Electronically stored evidence of social media usage is a powerful tool that can be used to support or undermine claims and defenses. Social media creates an online journal or diary of another’s life, activities, and relationships intended to be viewed by others privately or publicly. Social media evidence can be effective particularly in claims where the Claimant alleges life altering injuries rendering him or her permanently and totally disabled. Finding and acquiring evidence of social media usage and having it admitted into evidence present challenges that are being tempered by Claimant’s right to privacy in the judicial systems.

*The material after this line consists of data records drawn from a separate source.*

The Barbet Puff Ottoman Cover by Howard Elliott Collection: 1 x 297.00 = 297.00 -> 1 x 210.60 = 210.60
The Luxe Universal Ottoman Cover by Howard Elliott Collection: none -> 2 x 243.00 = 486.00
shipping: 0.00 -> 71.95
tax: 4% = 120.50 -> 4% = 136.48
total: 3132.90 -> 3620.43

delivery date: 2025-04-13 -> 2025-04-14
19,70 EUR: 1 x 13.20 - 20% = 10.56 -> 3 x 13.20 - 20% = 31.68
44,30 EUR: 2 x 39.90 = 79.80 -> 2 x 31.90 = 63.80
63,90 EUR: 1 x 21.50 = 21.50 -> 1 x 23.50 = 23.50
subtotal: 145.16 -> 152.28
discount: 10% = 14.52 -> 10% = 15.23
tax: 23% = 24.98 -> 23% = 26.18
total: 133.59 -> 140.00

The term “social media” is used as a broad descriptive umbrella for a methodology of substantive communications and storage data. One of the hurdles to admitting social media into evidence is the wide net that is cast by the term “social media” and what it means to access a Claimant’s “social media.” Like all evidence, social media can have many uses in litigation. For example, an attorney may seek to admit evidence of a Claimant with a shoulder injury who is seen on Facebook casting a fishing line or lifting weights.

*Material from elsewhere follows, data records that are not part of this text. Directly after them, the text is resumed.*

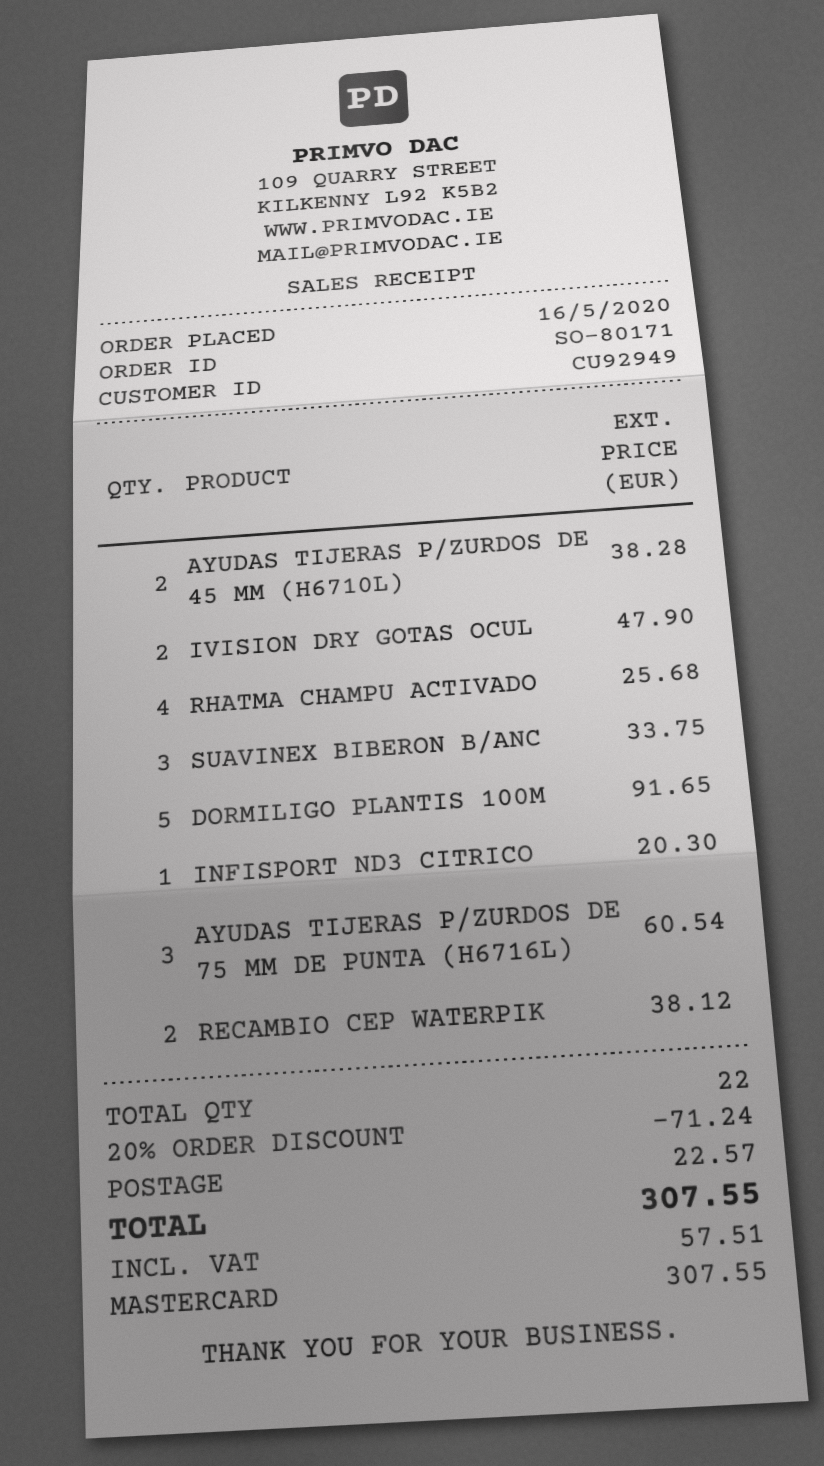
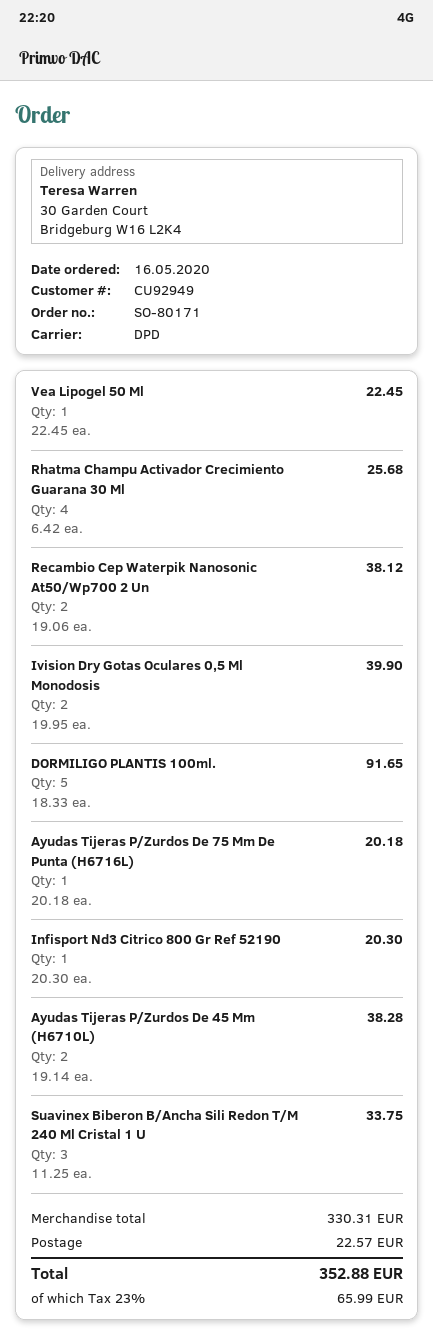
IVISION DRY GOTAS OCUL: 2 for 47.90 -> 2 for 39.90
AYUDAS TIJERAS P/ZURDOS DE 75 MM DE PUNTA (H6716L): 3 for 60.54 -> 1 for 20.18
Vea Lipogel 50 Ml: none -> 1 for 22.45
discount: 20% = 71.24 -> none
tax: 57.51 -> 65.99
total: 307.55 -> 352.88

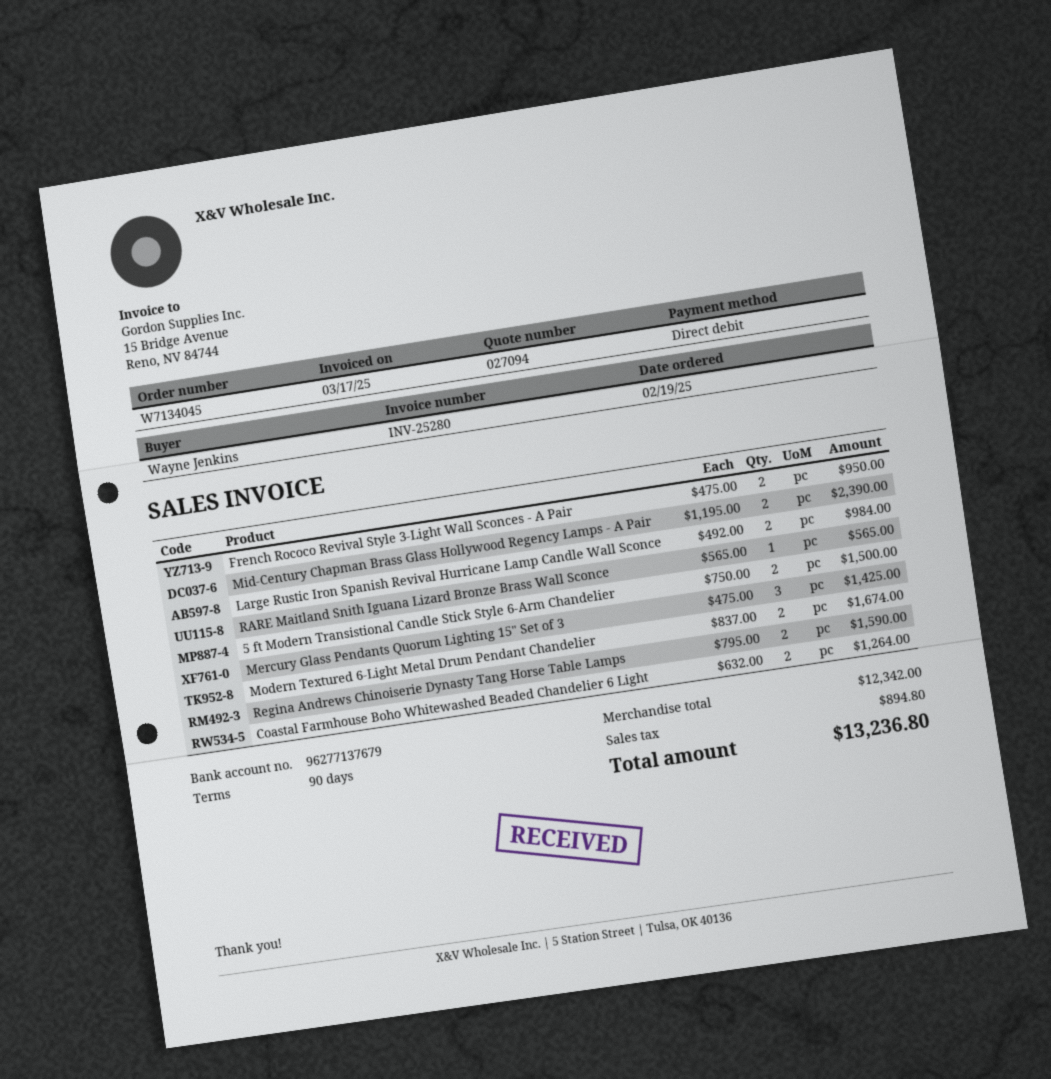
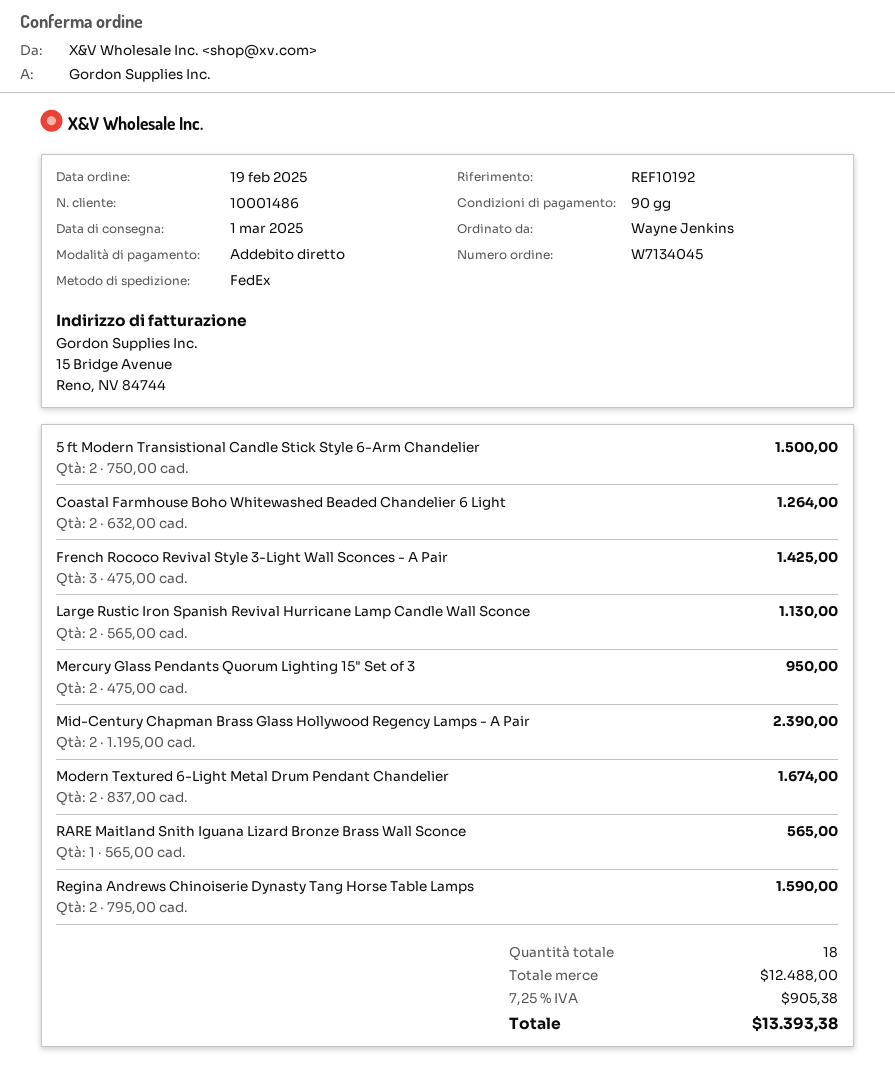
French Rococo Revival Style 3-Light Wall Sconces - A Pair: 2 x 475.00 = 950.00 -> 3 x 475.00 = 1425.00
Large Rustic Iron Spanish Revival Hurricane Lamp Candle Wall Sconce: 2 x 492.00 = 984.00 -> 2 x 565.00 = 1130.00
Mercury Glass Pendants Quorum Lighting 15" Set of 3: 3 x 475.00 = 1425.00 -> 2 x 475.00 = 950.00
subtotal: 12342.00 -> 12488.00
tax: 894.80 -> 905.38
total: 13236.80 -> 13393.38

Lawyers who seek to use social media as evidence at trial face a number of hurdles obtaining social media, having the evidence admitted at trial, determining the relevance of social media evidence, and authenticating the evidence. The good news is, more courts are allowing social media as evidence at trial where the information is obtained from the user’s publicly accessible social media page. Many admissibility questions hinge on whether the user has updated privacy settings or whether the information was available for public viewing. Social media can be a powerful resource for Employers and Carriers who can utilize it as a tool in investigation and resolution of claims.